En febrero de 1960 tuve la oportunidad de escuchar una fascinante conferencia, que duró todo un día, del doctor Timothy Leary, quien, a la sazón, acababa de entrar en el Departamento de Relaciones Sociales de la Universidad de Harvard. El doctor Leary impartió la charla al personal del hospital De Witt del estado, en Auburn, California, donde yo ocupaba el cargo de director de Formación Profesional. A pesar de las diversas reacciones que su nombre suscita en la actualidad a causa de su devoción por el uso de las drogas en la búsqueda de experiencias psicodélicas, haré alusión a algunos de sus comentarios, puesto que expresan el problema de un modo dramático y pueden explicar lo que él mismo llamó su «curso en zigzag de desilusión secuencial». El doctor Leary explicó que una de sus mayores frustraciones como psicoterapeuta fue la imposibilidad de descubrir una manera de normalizar el lenguaje y la observación sobre el comportamiento humano: 4

Me gustaría compartir con ustedes parte de los antecedentes históricos de mi inmovilización como científico de la psicología. Si miro hacia atrás, puedo distinguir tres etapas de mi propia ignorancia. La primera, con mucho la más feliz, y que podríamos llamar etapa de ignorancia inocente, era cuando estaba convencido de que había algunos secretos de la naturaleza humana, ciertas leyes y regularidades, determinadas relaciones de causa y efecto, y que, a través del estudio, los experimentos y las lecturas, algún día compartiría esos secretos y podría utilizar mi conocimiento de esas regularidades de las conductas humanas para ayudar a otras personas.

En la segunda etapa, que podría llamarse fase de ilusión de no ignorancia, se produjo en mí el perturbador descubrimiento de que, aunque, por una parte, yo sabía que desconocía en qué consistía el secreto, por otra parte la gente me miraba como si creyera que yo podía conocer el secreto o estar más cerca de conocerlo que ellos... Ninguna de mis investigaciones dio resultados y mis actividades no me revelaron ningún secreto, pero siempre podía pensar: «Bueno, no hemos tenido suficientes casos», o «Debemos mejorar la metodología», o cualquier otro de los recursos con los cuales sin duda están ustedes familiarizados. El momento del doloroso descubrimiento siempre se puede posponer, pero tarde o temprano la amarga verdad se impone: aunque muchas personas te miren y te escuchen, aunque tengas pacientes y estudiantes, asistas a las reuniones de la PTA y muchos esperen de ti que reveles el secreto, lo cierto es que empiezas a pensar que tal vez no sepas de qué estás hablando.

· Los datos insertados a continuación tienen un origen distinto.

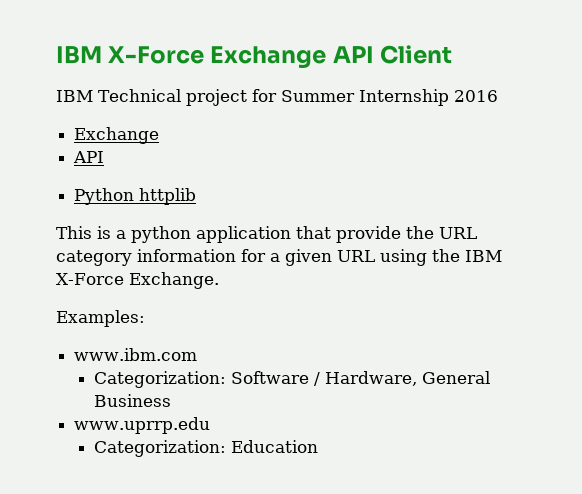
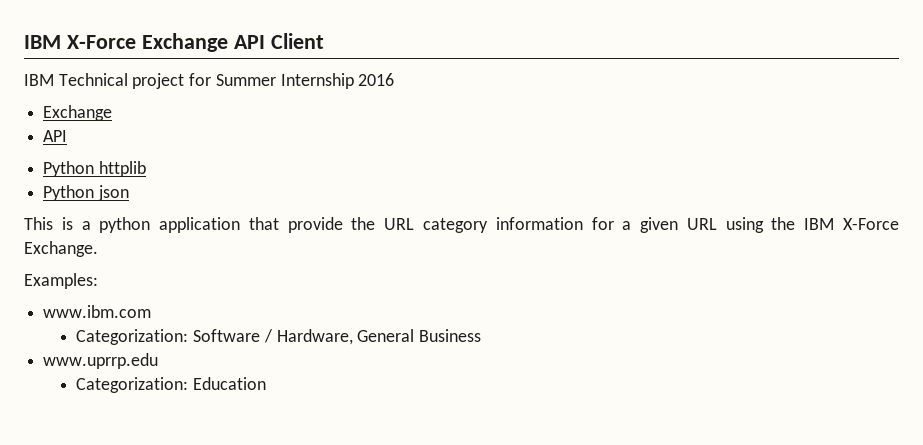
(197, 196) none -> [43,185,129,201] // Python json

Después de esta extraordinaria y clarificadora admisión de unas dudas que muy pocos psicoterapeutas se atreven a formular, pero que muchos han sentido, Leary continuó describiendo, de manera extensiva, los diversos tipos de investigación empleados en pruebas, catalogación y sistematización que le habían mantenido ocupado a él y a su equipo. Pero en sus trabajos se había tropezado con los problemas de la ausencia de un lenguaje y de una medida comunes para el comportamiento:

¿Qué hechos naturales lograremos obtener de modo permanente para que luego podamos contarlos? Más que estudiar la conducta libre natural, me he dedicado a experimen­tar con la posibilidad de establecer un lenguaje normalizado para el análisis de cualquier conciliación natural. De todas las nociones poéticas, notas musicales y trozos líricos que utilizamos, ciertas palabras como «progreso», «ayuda» y «mejoría» son las más claras que hemos encontrado. Operamos con información insuficiente sobre nosotros mismos y sobre el otro. No tengo ninguna teoría acerca de nuevas variables en psicología, ni poseo nuevos términos ni un nuevo lenguaje psicológico. Simplemente, estoy tratando de establecer nuevas formas de realimentar a los seres humanos con lo que hacen y los sonidos que producen. En estos momentos, para mí, lo más fascinante del mundo es descubrir las discrepancias entre personas que participan en la misma interacción. Porque cuando lo consigues te encuentras con la pregunta: ¿por qué es así?